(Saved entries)
***

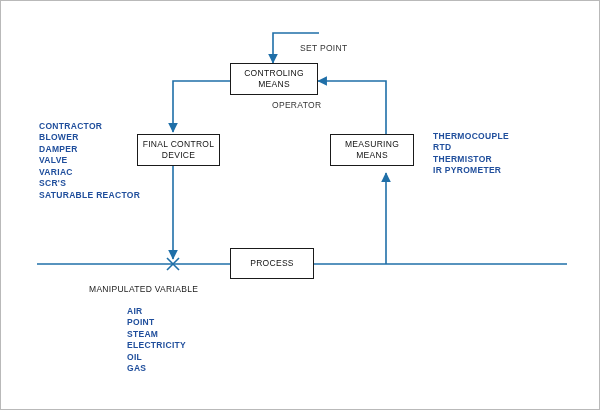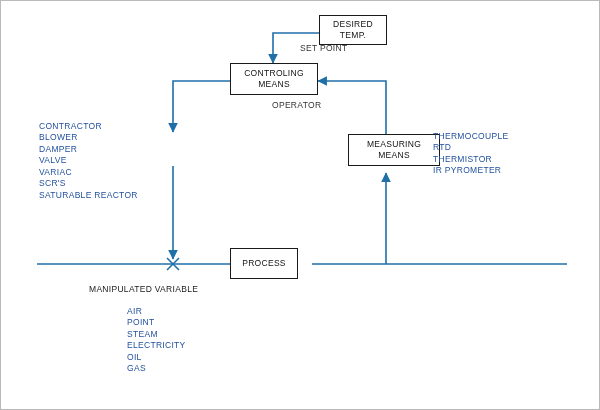"DESIRED" div.node-box { html: <div> <span>DESIRED</span> <span>TEMP.</span> </div> -> none }
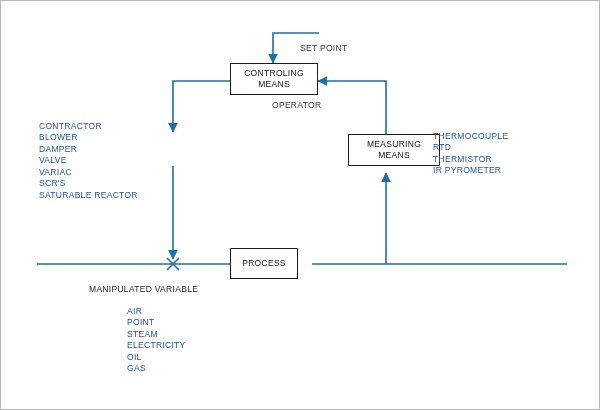"CONTRACTOR" .lbl-blue { font-weight: normal -> bold }
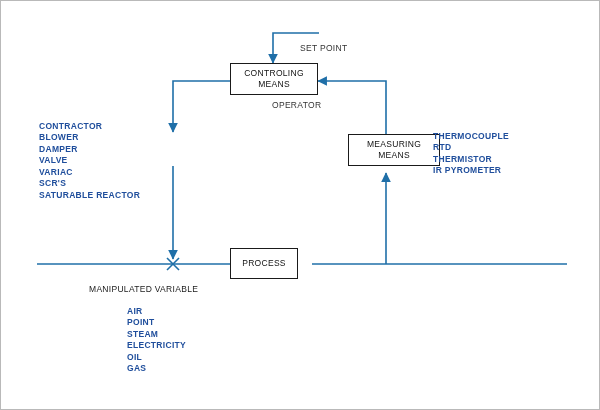"FINAL CONTROL" div.node-box { html: none -> <div> <span>FINAL CONTROL</span> <span>DEVICE</span> </div> }
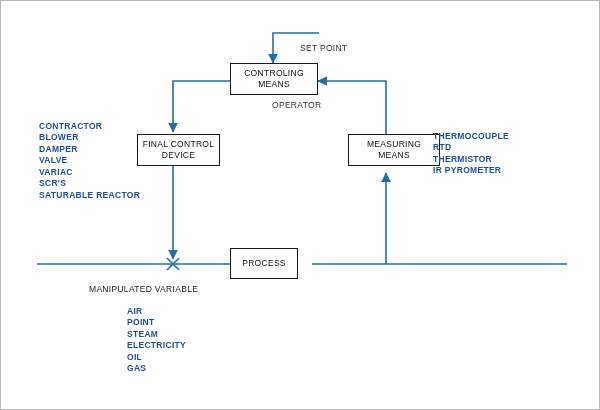"MEASURING" div.node-box { left: 347px -> 329px; width: 92px -> 84px }
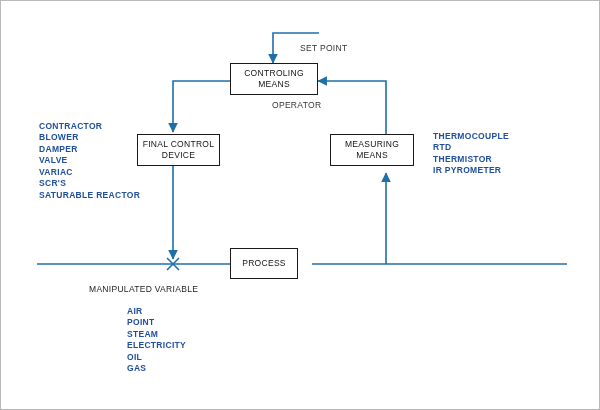"PROCESS" div.node-box { width: 68px -> 84px }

***

■ What needs to be done
All records above must be copied exactly, though the pictures they hold are to be left out.

■ Result of the exercise
"DESIRED" div.node-box { html: <div> <span>DESIRED</span> <span>TEMP.</span> </div> -> none }
"CONTRACTOR" .lbl-blue { font-weight: normal -> bold }
"FINAL CONTROL" div.node-box { html: none -> <div> <span>FINAL CONTROL</span> <span>DEVICE</span> </div> }
"MEASURING" div.node-box { left: 347px -> 329px; width: 92px -> 84px }
"PROCESS" div.node-box { width: 68px -> 84px }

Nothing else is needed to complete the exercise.